The book comes across as less crazy without the nov'lets, though it's still pretty insane. The main narrative has plenty of its own distractive attractions - which here are new, not quite finished explanations of what our vulnerability to distracting attractions means. Reading is both gnosis and deliberate ignorance: we strip ourselves down to our simplest to best take on everything. What we know is that by some provided means, perhaps this book of this author, everything's out there to be taken on. He stops on something of a shark analogy - we keep moving or we die, we don't ever both stop and live - but I wonder if he believed it. At the very least what you find on your travels (in this case another reader) helps you travel better, makes where you are a good place to keep returning to.

Hence the what do you call it, recursion, of the original hardback cover and hinted at in the Silas Flannery chapter, where the Snoopy-tormented novelist proposes to write the very book you're reading (which of course is largely about your inability to read it).

If we knew what we were doing we'd be done.

When I was a kid my father had this routine, vaguely along the lines of the 'remind me of a babe' one from The Bachelor and the Bobbysoxer that they recycled in Labyrinth - and apparently a lot of other fathers have a similar one:

(http://recycledknowledge.blogspot.com/2006/05/zanzibar.html)

But I don't know anything about its origin.

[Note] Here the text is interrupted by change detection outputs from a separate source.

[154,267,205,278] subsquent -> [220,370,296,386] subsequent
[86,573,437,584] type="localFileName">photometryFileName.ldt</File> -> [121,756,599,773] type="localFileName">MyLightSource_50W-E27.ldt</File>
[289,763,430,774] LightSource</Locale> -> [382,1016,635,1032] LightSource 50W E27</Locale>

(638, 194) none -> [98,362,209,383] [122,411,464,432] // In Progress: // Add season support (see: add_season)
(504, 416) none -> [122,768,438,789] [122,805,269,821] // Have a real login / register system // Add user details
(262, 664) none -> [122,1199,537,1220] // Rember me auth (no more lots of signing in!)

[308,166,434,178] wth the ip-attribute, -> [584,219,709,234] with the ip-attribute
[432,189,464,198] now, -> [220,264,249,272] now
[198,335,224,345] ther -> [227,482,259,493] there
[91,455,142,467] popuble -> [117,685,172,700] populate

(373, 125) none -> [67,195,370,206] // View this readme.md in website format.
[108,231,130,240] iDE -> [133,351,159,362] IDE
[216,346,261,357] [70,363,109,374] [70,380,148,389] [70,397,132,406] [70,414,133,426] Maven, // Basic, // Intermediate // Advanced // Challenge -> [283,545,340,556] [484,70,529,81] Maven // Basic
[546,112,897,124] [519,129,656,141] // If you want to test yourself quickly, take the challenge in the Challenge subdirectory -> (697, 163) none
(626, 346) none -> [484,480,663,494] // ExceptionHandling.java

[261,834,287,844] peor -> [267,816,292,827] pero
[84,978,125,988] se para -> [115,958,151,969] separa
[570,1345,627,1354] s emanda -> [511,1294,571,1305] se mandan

He'd say something like,

It was a dark and stormy night outside the gates of Paris.
I met a man [I'm missing something here].
I killed a man, said I.
What was his name, said he.
Zanzibar, said I.
Zanzibar, said he, He was my brother. We must fight this out!

I think there was something violent after that - what sounds closest among those other versions is 'A shot rang out' but I don't think that was quite it. And then it loops. Good way to put a kid to sleep.